MongoDB has the ability to have documents that include arrays of other documents. This solves many cases when you have relationships in relational databases.
When an invoice has several items, you do not put these items in a separate collection. You insert them as an array.
It makes me think about real examples of when to use NoSQL, and not when?
There are many different NoSQL databases, each of which is designed with different uses in mind. But you marked this question as MongoDB, so I assume you mean MongoDB in particular.
MongoDB has two main advantages over relational databases.
Firstly, it scales well.
When the database is too slow or too large, you can easily add more servers by creating a cluster or a set of replicas of several fragments. This almost does not work with most relational databases.
Secondly, it allows the use of heterogeneous data.
Imagine, for example, a product database in a computer store. What properties do the products have? All products have a price and a seller. But processors have a clock speed, hard drives and RAM chips have a capacity (and these capabilities are not comparable), monitors have a resolution, and so on. How could you create this in a relational database? You would either create a very long product property sheet or you would create a very wide and sparse product table with all the possible properties, but most of them were NULL for most products. Both solutions are not very elegant. But MongoDB can solve this a lot better, because it allows each document in the collection to have a different set of properties.
What can he not do?
Like a fairly new technology, there is not much literature about this. The software ecosystem around it is also not so good. The tools you can get for relational databases are often much more brilliant.
There are also some use cases MongoDB is not suitable for.
- MongoDB does not do JOINs. When your data is very relational and denormalized, it will be counterproductive, it may be a bad choice for your product. But you can take a look at graphical databases such as Neo4j, which are more relationship oriented than relational databases. Update 2016: MongoDB 3.2 now has rudimentary JOIN support with a $ search aggregation step , but it is still very limited in functionality compared to relational and graphical databases.
- MongoDB does not perform transactions. At least not complex transactions. Certain actions that affect only one document are guaranteed to be atomic, but once you touch more than one document, you cannot guarantee that no other request will occur between them and an inconsistent state will be found.

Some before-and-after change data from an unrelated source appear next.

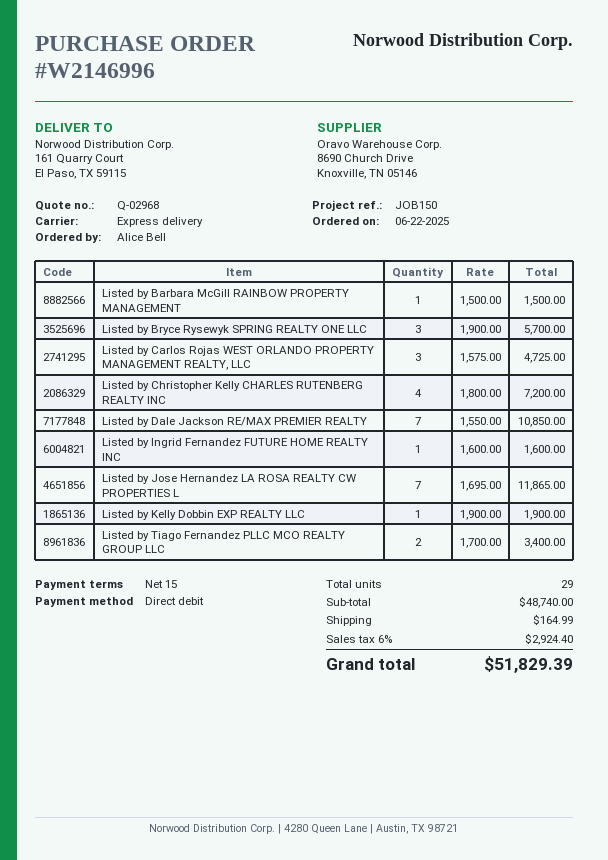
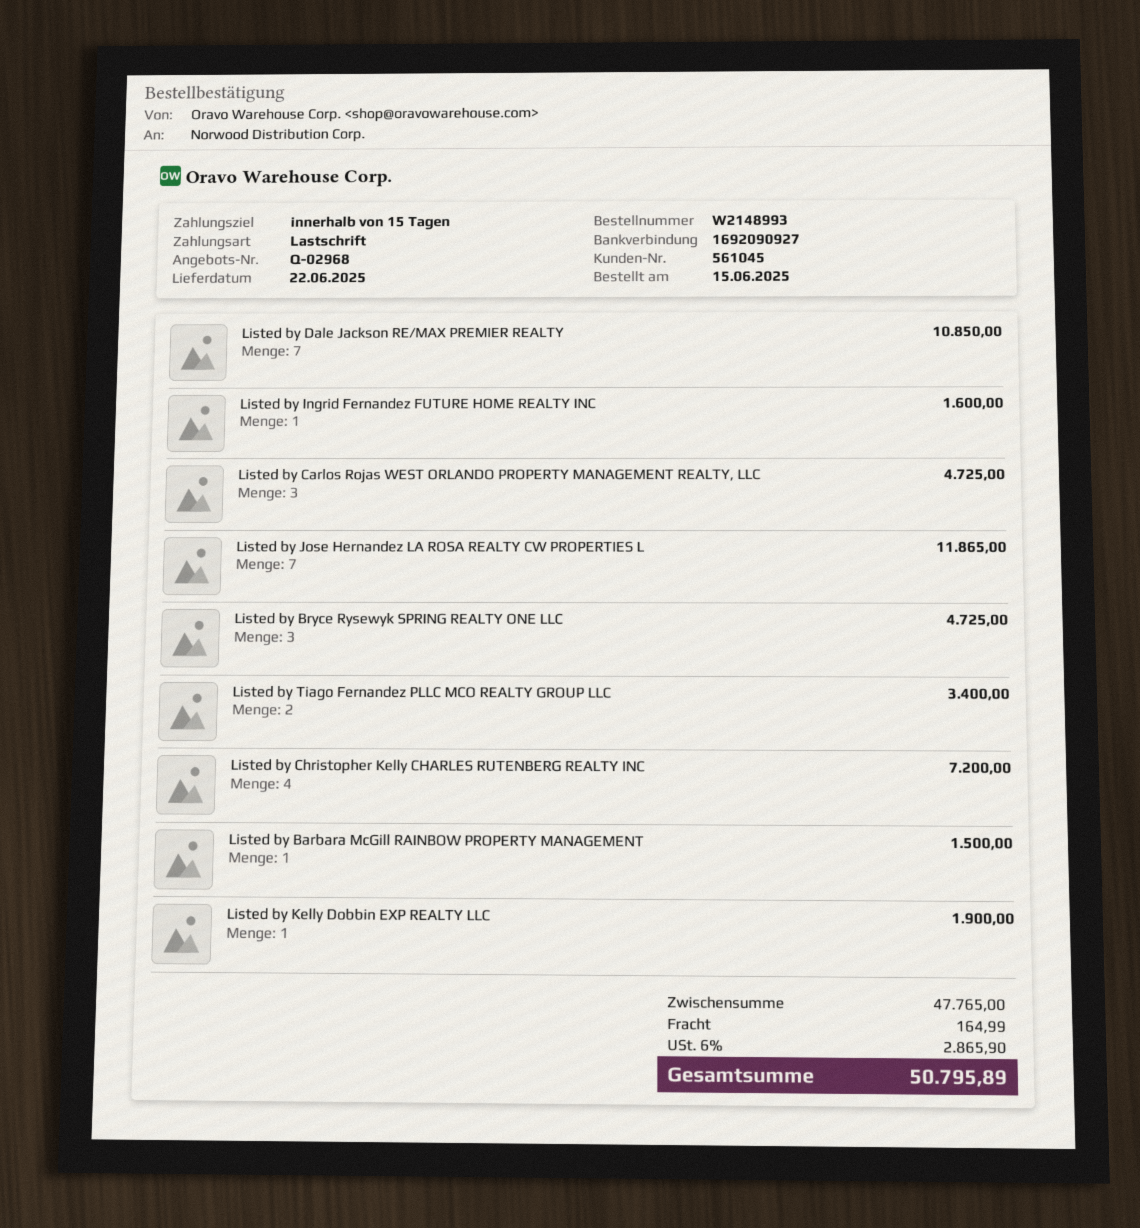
order number: W2146996 -> W2148993
order date: 2025-06-22 -> 2025-06-15
Listed by Bryce Rysewyk SPRING REALTY ONE LLC: 3 for 5700.00 -> 3 for 4725.00
subtotal: 48740.00 -> 47765.00
tax: 6% = 2924.40 -> 6% = 2865.90
total: 51829.39 -> 50795.89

- MongoDB is not suitable for special reports. Its data mining capabilities are severely limited. Rather, the new aggregation features help, and MapReduce can also solve some surprisingly complex problems when you learn how to use it smart, but SQL is usually the best tool for such things.
By desorming data, you must solve all the same problems as relational databases ... But there are rules on how to normalize data with relational databases. Are there rules you can use to help them denormalize data to use NoSQL?
Relational databases have existed for about 40 years. Their theory is a well-studied topic in computer science. There are whole libraries of books written about the theory behind them. Currently, every imaginary corner frame has a step-by-step solution.
But NoSQL databases, on the other hand, are a fairly new technology. We are still figuring out best practices. The most common tips are: "Use your own head. Think about what queries are most often performed and optimize your data schema for them."
Any examples when you want to consider using a NoSQL solution in parallel with a relational database?
If possible, I would advise against using two different database technologies in the same product:
- Anyone who supports and supports the product should be familiar with both technologies.
- Troubleshooting is getting a lot harder.
- System administrators must maintain and update an additional database
- You have an additional error that can lead to downtime.
I would recommend only mixing database technologies when fulfilling your requirements without it, and not just difficult, but physically impossible. Otherwise, make a choice and stay with it.